EXERCISE AIM => The part below that opens with the line containing "color: #be185d ->" and closes with the line containing "margin-top: 32px ->" should be copied exactly, minus any pictures.

SUPPLIED RECORDS =>
__________

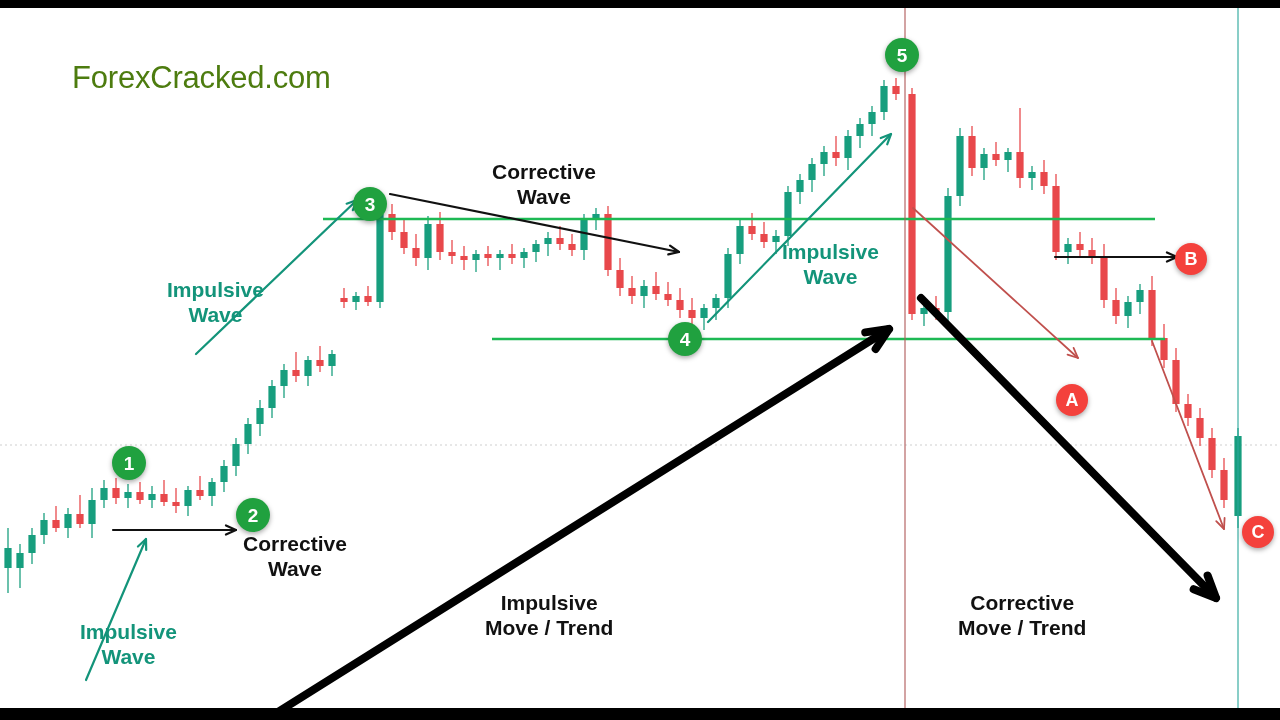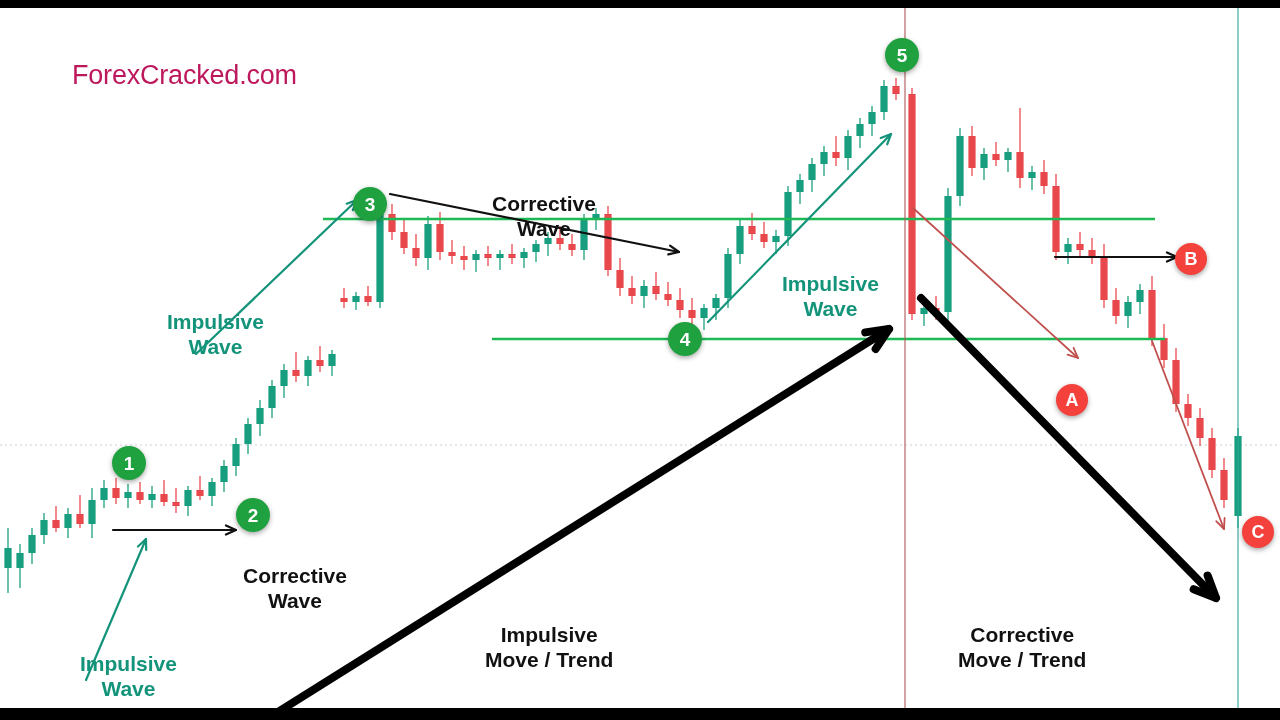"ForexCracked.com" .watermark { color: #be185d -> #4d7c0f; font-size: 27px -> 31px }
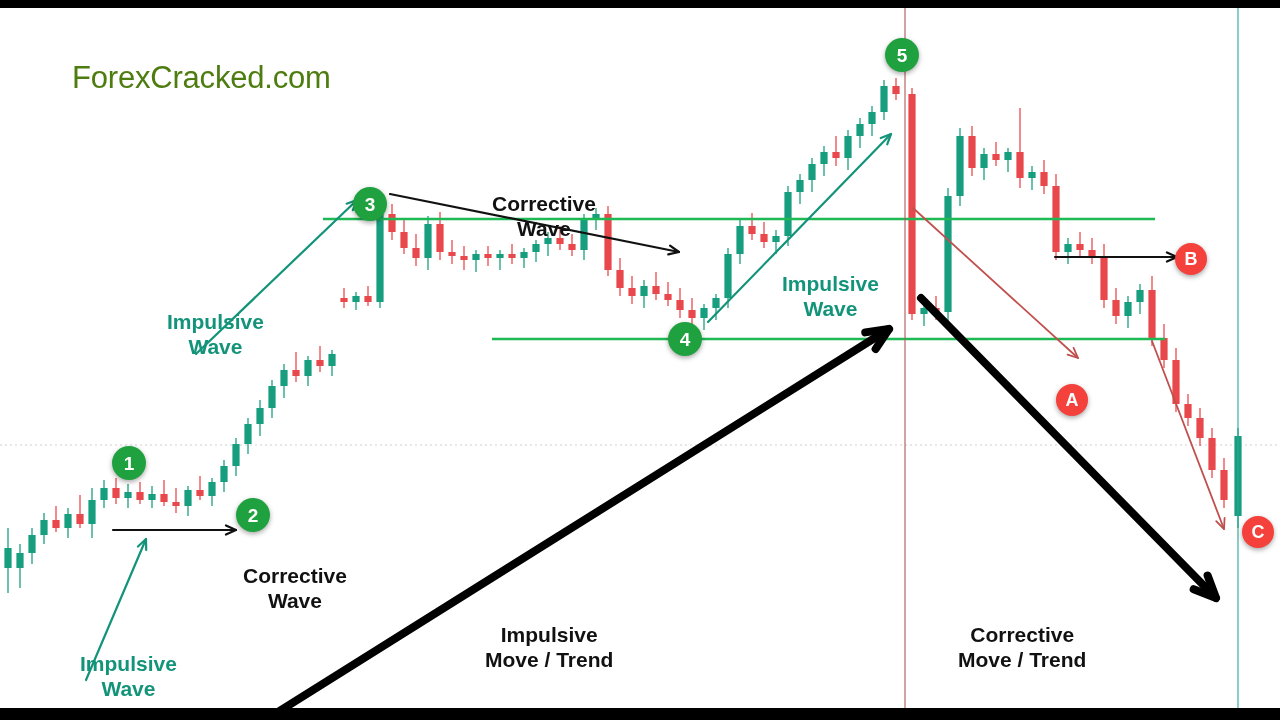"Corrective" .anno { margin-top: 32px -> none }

__________

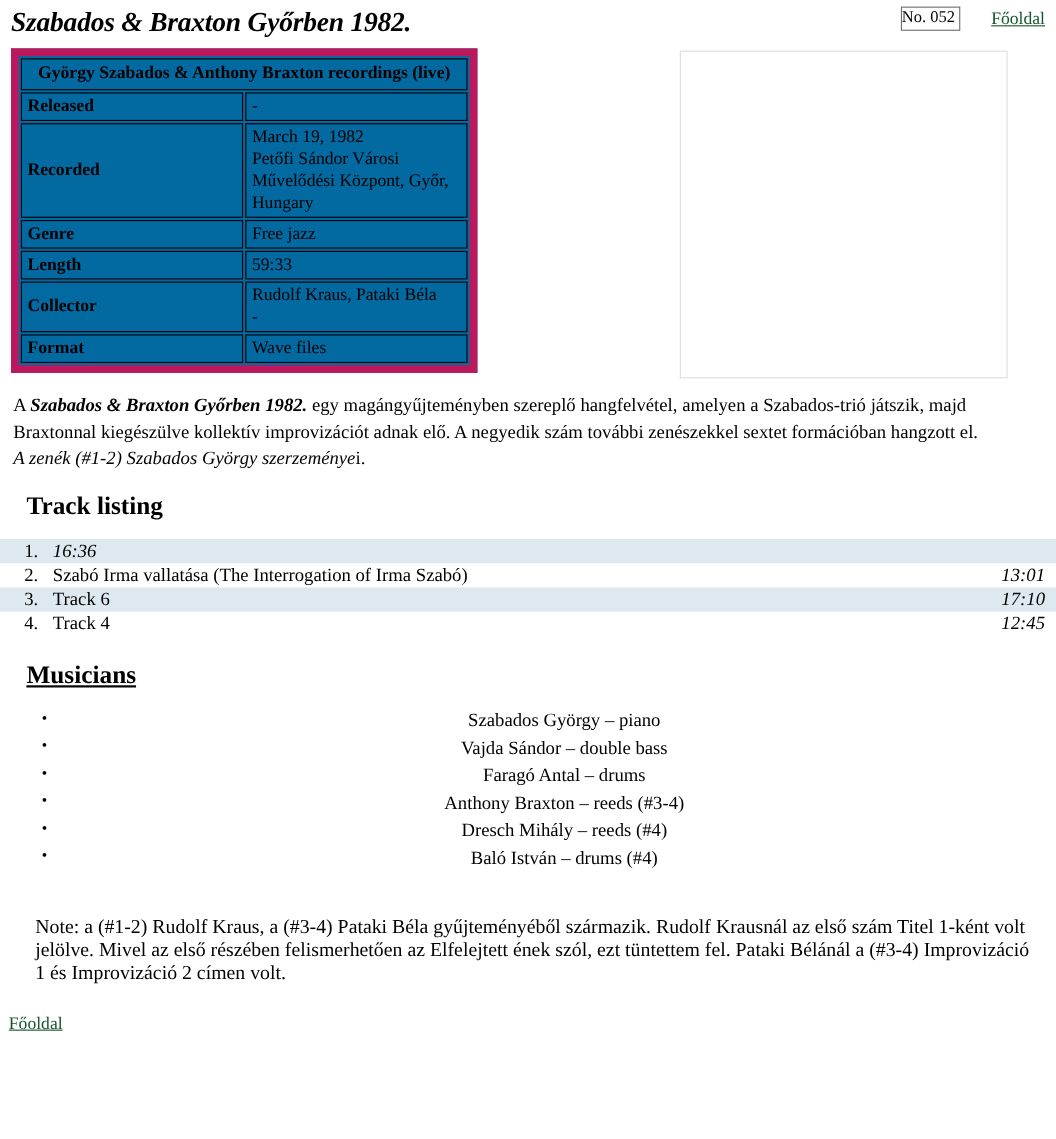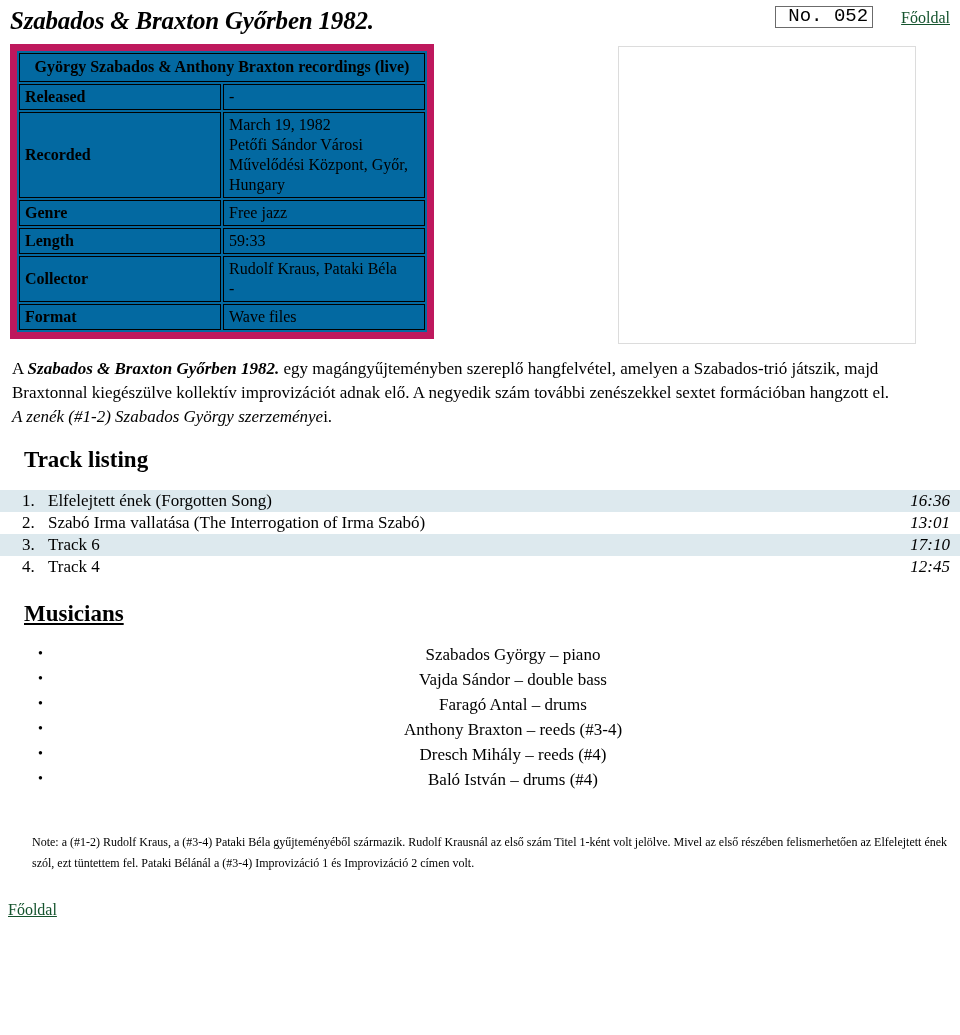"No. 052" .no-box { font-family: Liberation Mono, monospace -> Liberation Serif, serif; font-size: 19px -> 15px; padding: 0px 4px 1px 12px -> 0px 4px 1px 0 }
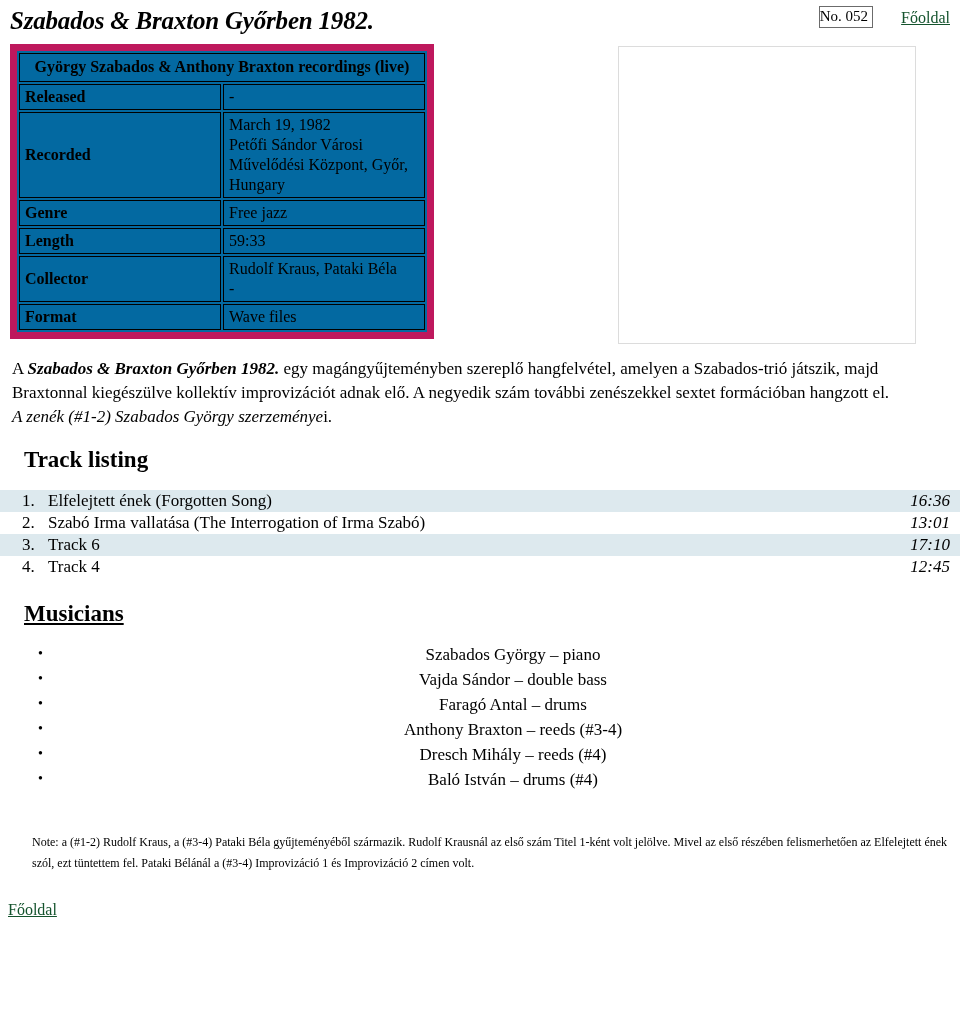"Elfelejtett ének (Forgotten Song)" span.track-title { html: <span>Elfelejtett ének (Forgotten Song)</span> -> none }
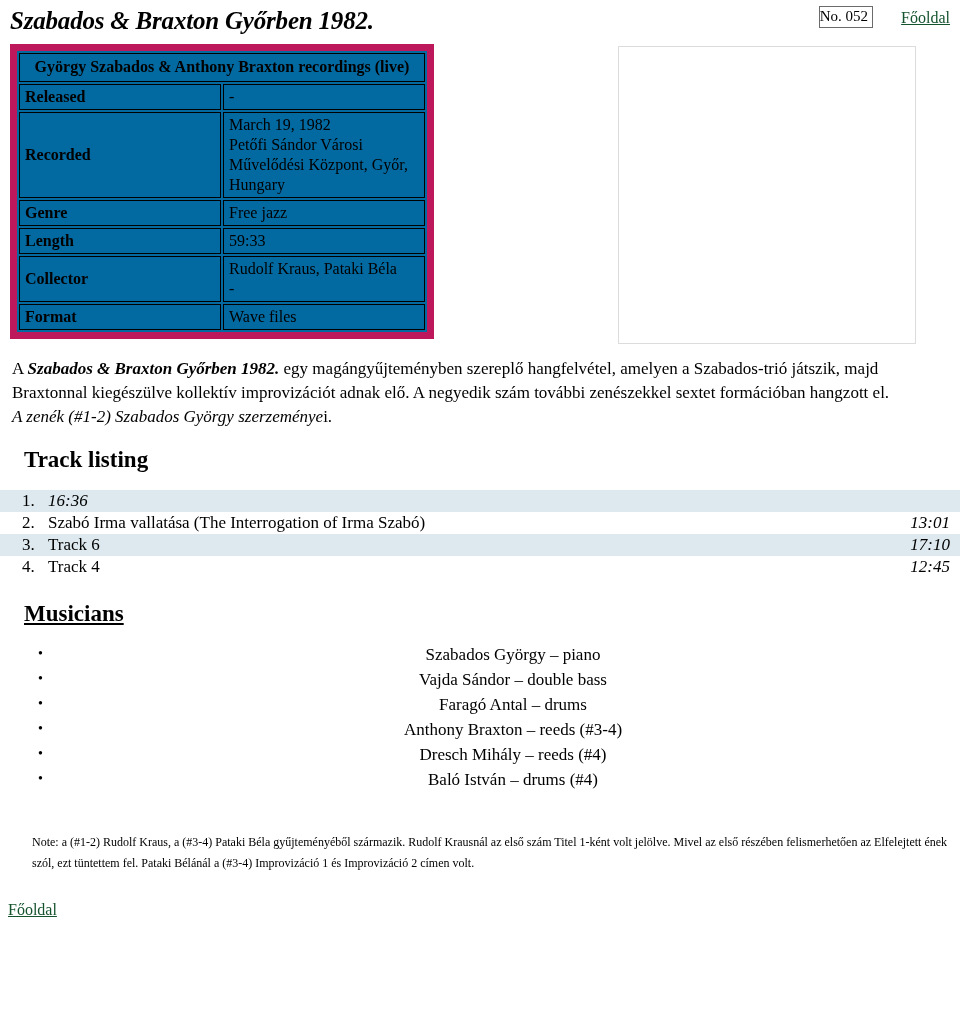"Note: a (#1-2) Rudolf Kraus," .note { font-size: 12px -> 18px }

__________

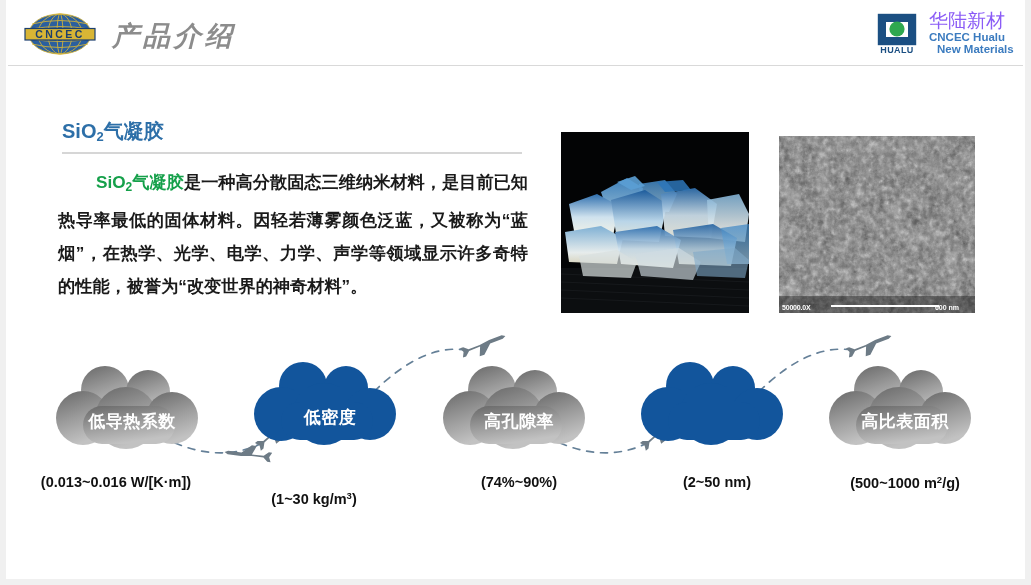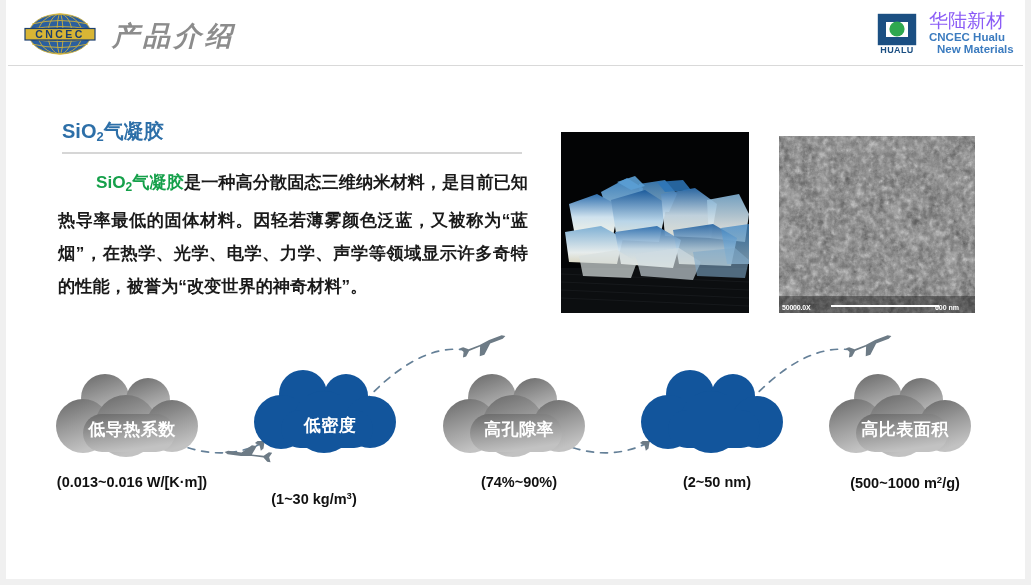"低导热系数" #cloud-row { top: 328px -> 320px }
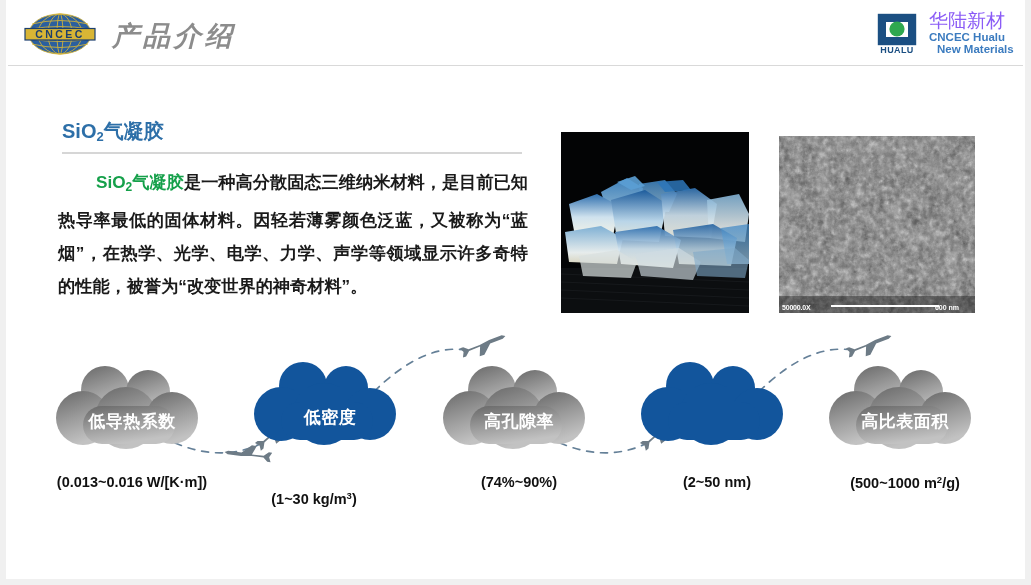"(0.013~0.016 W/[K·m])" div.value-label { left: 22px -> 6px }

__________

ANSWER SPACE =>
"ForexCracked.com" .watermark { color: #be185d -> #4d7c0f; font-size: 27px -> 31px }
"Corrective" .anno { margin-top: 32px -> none }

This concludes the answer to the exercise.